Supplied records Block Start

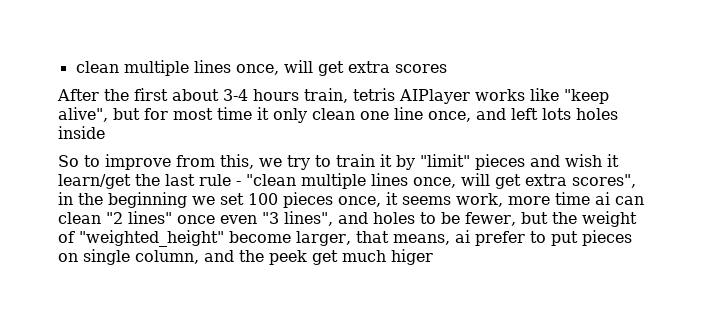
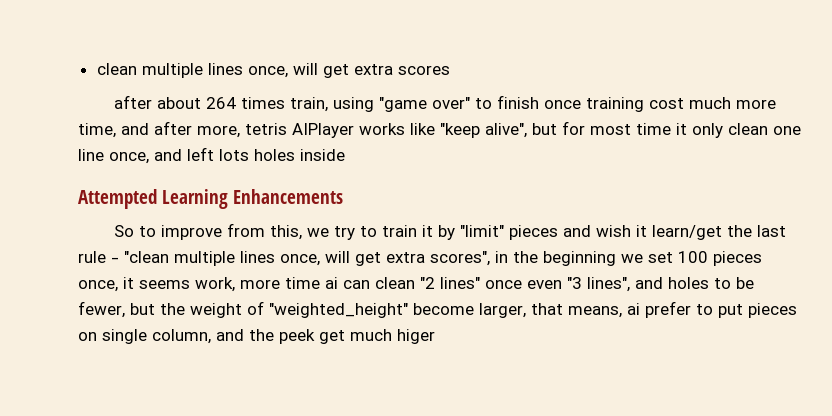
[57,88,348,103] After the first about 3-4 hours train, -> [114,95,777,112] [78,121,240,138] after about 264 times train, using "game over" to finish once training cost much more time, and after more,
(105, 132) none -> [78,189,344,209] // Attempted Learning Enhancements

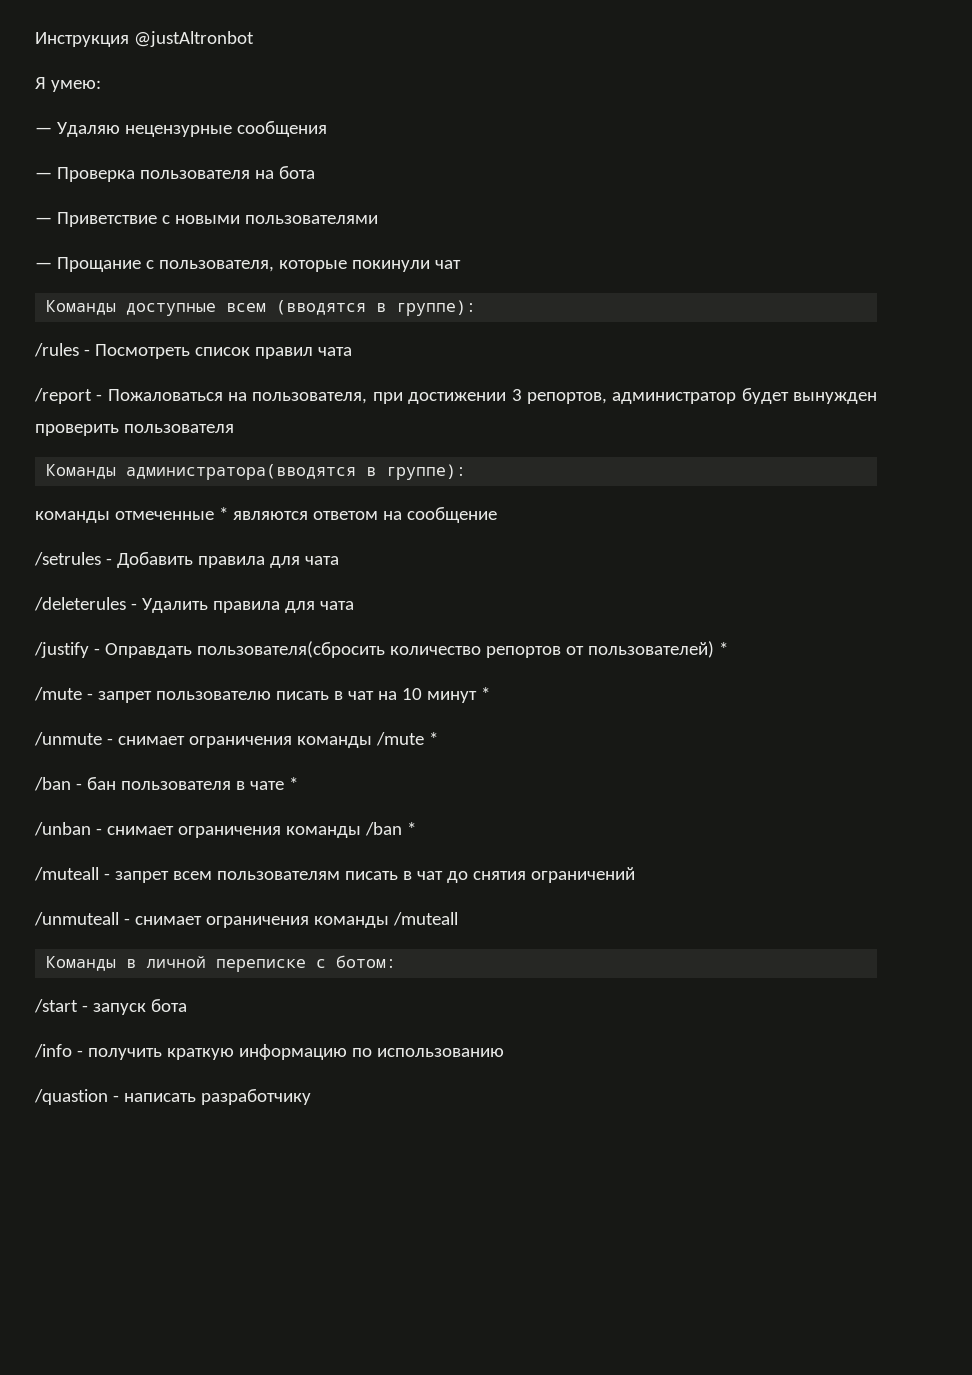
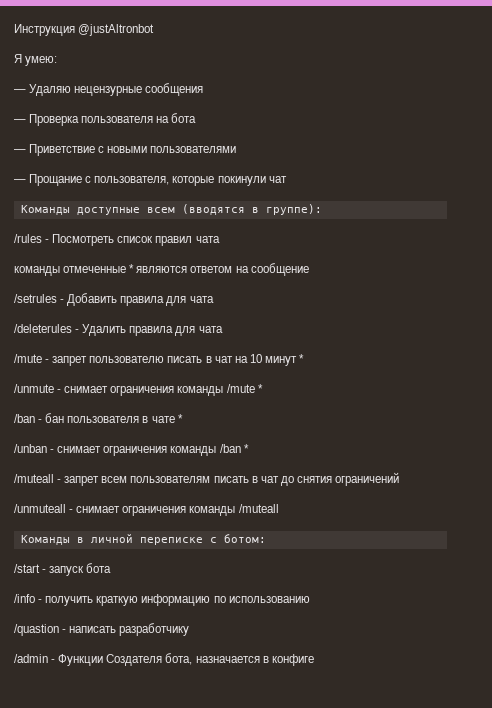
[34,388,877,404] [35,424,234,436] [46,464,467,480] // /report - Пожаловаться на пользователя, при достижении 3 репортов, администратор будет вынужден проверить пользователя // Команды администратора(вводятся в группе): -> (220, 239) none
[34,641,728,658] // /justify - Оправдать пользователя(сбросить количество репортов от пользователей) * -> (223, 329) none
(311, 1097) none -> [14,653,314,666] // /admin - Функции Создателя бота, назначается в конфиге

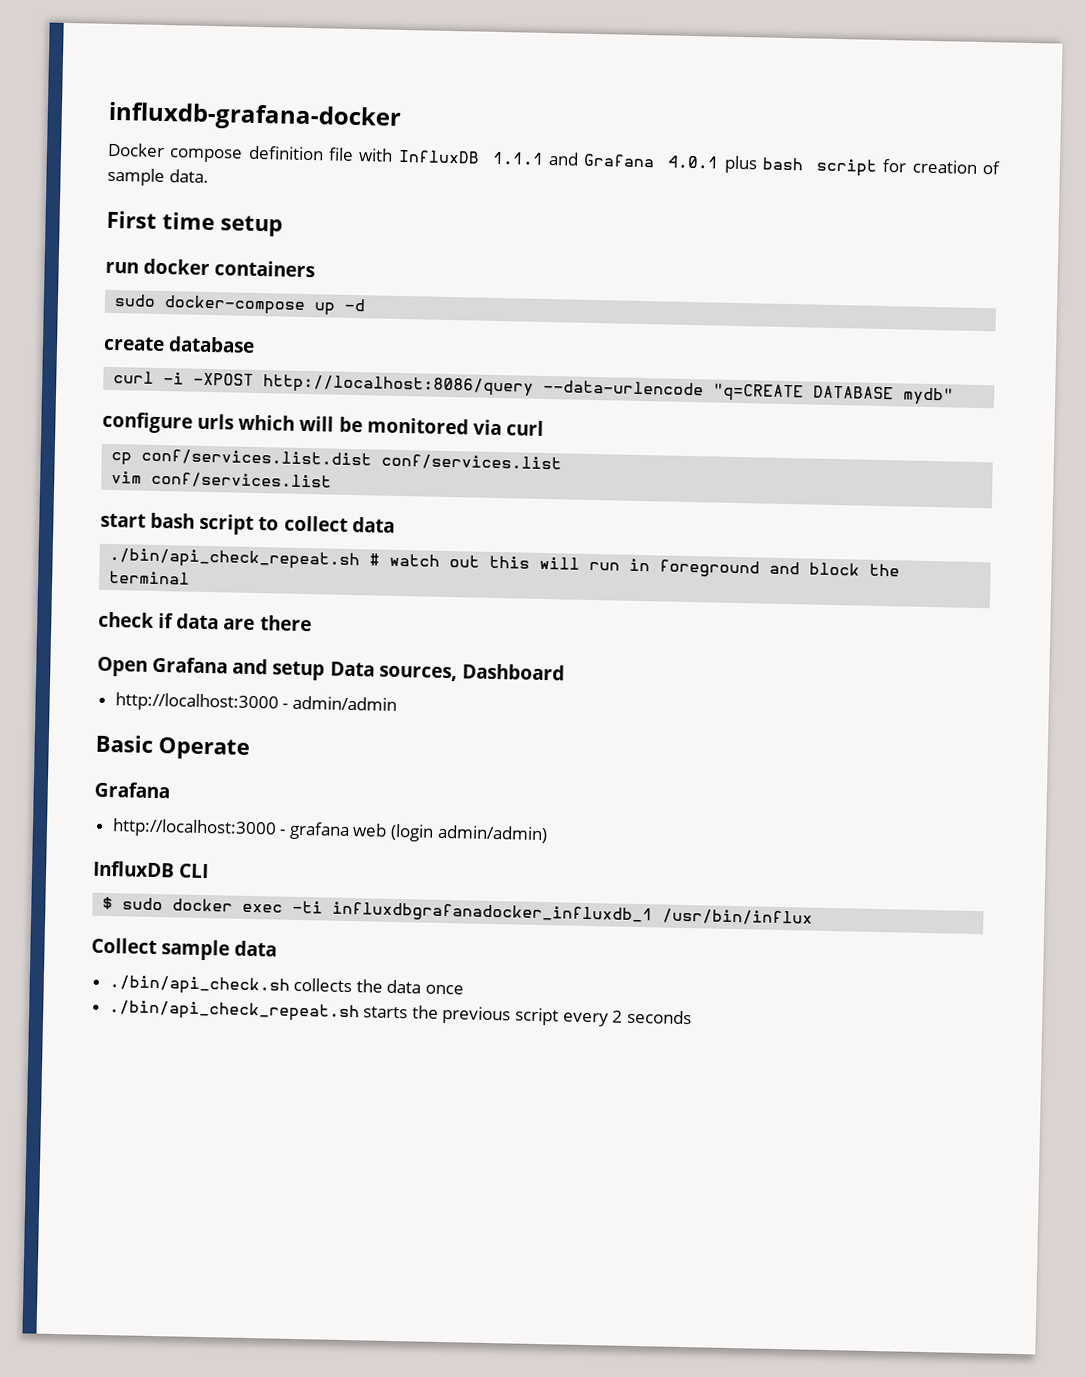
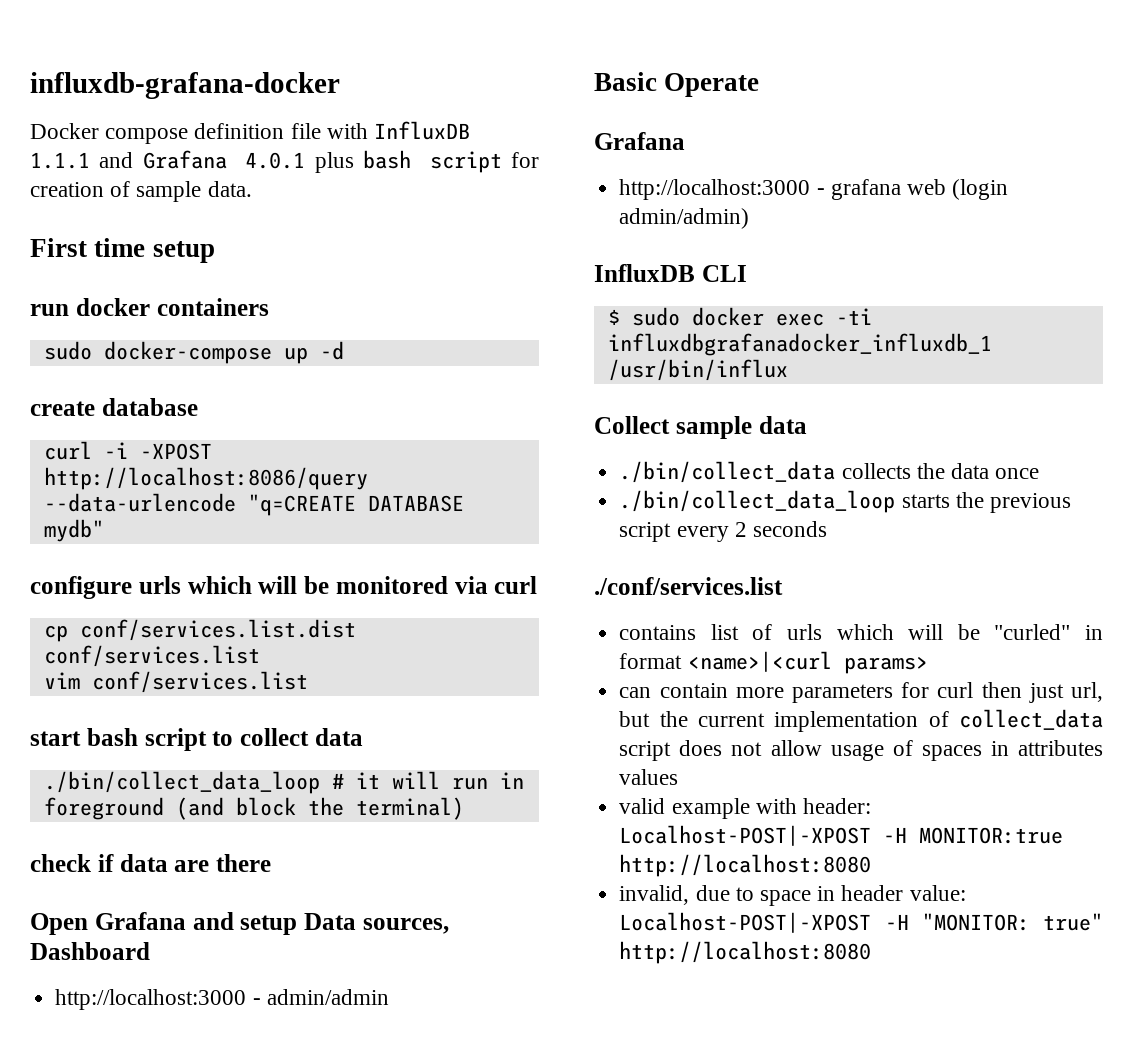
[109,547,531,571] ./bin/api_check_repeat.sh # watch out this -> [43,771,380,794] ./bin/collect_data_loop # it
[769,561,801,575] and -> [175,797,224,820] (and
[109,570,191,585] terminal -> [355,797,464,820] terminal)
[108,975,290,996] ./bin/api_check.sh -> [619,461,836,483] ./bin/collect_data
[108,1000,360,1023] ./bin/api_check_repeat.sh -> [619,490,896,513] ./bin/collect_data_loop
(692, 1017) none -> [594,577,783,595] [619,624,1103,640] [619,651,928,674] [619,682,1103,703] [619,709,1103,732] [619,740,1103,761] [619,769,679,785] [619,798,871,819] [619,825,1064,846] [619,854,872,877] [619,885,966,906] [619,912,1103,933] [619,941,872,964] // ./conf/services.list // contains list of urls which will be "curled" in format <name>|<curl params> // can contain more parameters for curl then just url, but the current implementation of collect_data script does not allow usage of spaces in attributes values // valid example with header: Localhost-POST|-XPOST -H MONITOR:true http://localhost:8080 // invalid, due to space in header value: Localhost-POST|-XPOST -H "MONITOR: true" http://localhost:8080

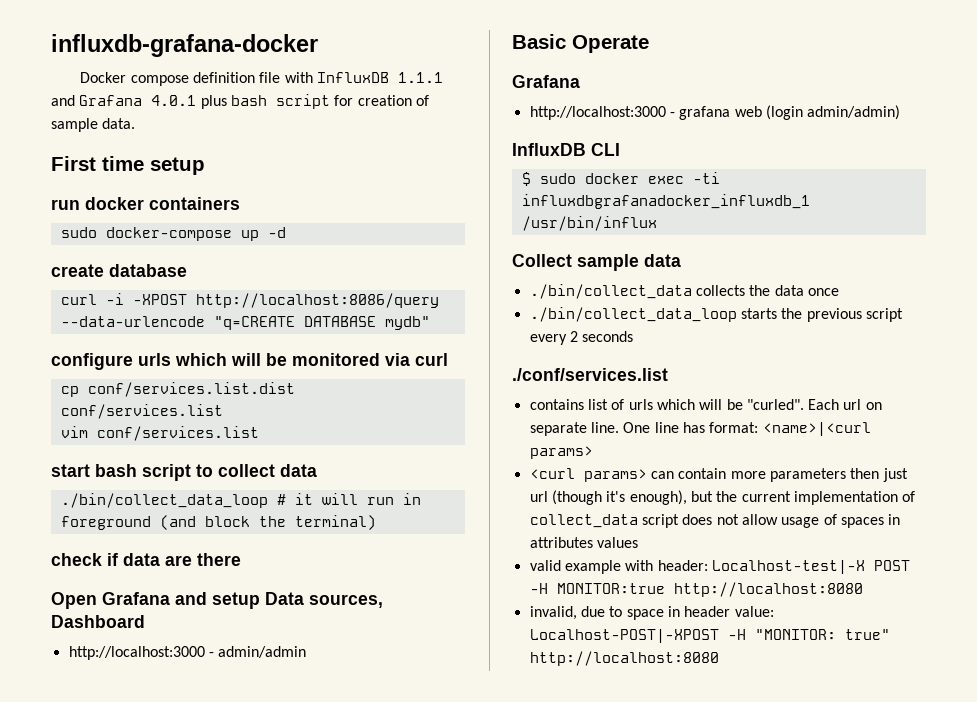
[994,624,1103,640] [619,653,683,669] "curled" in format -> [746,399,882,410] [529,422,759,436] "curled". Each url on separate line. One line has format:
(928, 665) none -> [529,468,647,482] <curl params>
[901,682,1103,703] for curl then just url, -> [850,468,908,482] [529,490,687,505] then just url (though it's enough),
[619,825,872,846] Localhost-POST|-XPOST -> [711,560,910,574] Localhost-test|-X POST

Supplied records Block End

# What to produce
Leaving out the pictures, return the records exactly as given.

# Solution to the problem
[57,88,348,103] After the first about 3-4 hours train, -> [114,95,777,112] [78,121,240,138] after about 264 times train, using "game over" to finish once training cost much more time, and after more,
(105, 132) none -> [78,189,344,209] // Attempted Learning Enhancements

[34,388,877,404] [35,424,234,436] [46,464,467,480] // /report - Пожаловаться на пользователя, при достижении 3 репортов, администратор будет вынужден проверить пользователя // Команды администратора(вводятся в группе): -> (220, 239) none
[34,641,728,658] // /justify - Оправдать пользователя(сбросить количество репортов от пользователей) * -> (223, 329) none
(311, 1097) none -> [14,653,314,666] // /admin - Функции Создателя бота, назначается в конфиге

[109,547,531,571] ./bin/api_check_repeat.sh # watch out this -> [43,771,380,794] ./bin/collect_data_loop # it
[769,561,801,575] and -> [175,797,224,820] (and
[109,570,191,585] terminal -> [355,797,464,820] terminal)
[108,975,290,996] ./bin/api_check.sh -> [619,461,836,483] ./bin/collect_data
[108,1000,360,1023] ./bin/api_check_repeat.sh -> [619,490,896,513] ./bin/collect_data_loop
(692, 1017) none -> [594,577,783,595] [619,624,1103,640] [619,651,928,674] [619,682,1103,703] [619,709,1103,732] [619,740,1103,761] [619,769,679,785] [619,798,871,819] [619,825,1064,846] [619,854,872,877] [619,885,966,906] [619,912,1103,933] [619,941,872,964] // ./conf/services.list // contains list of urls which will be "curled" in format <name>|<curl params> // can contain more parameters for curl then just url, but the current implementation of collect_data script does not allow usage of spaces in attributes values // valid example with header: Localhost-POST|-XPOST -H MONITOR:true http://localhost:8080 // invalid, due to space in header value: Localhost-POST|-XPOST -H "MONITOR: true" http://localhost:8080

[994,624,1103,640] [619,653,683,669] "curled" in format -> [746,399,882,410] [529,422,759,436] "curled". Each url on separate line. One line has format:
(928, 665) none -> [529,468,647,482] <curl params>
[901,682,1103,703] for curl then just url, -> [850,468,908,482] [529,490,687,505] then just url (though it's enough),
[619,825,872,846] Localhost-POST|-XPOST -> [711,560,910,574] Localhost-test|-X POST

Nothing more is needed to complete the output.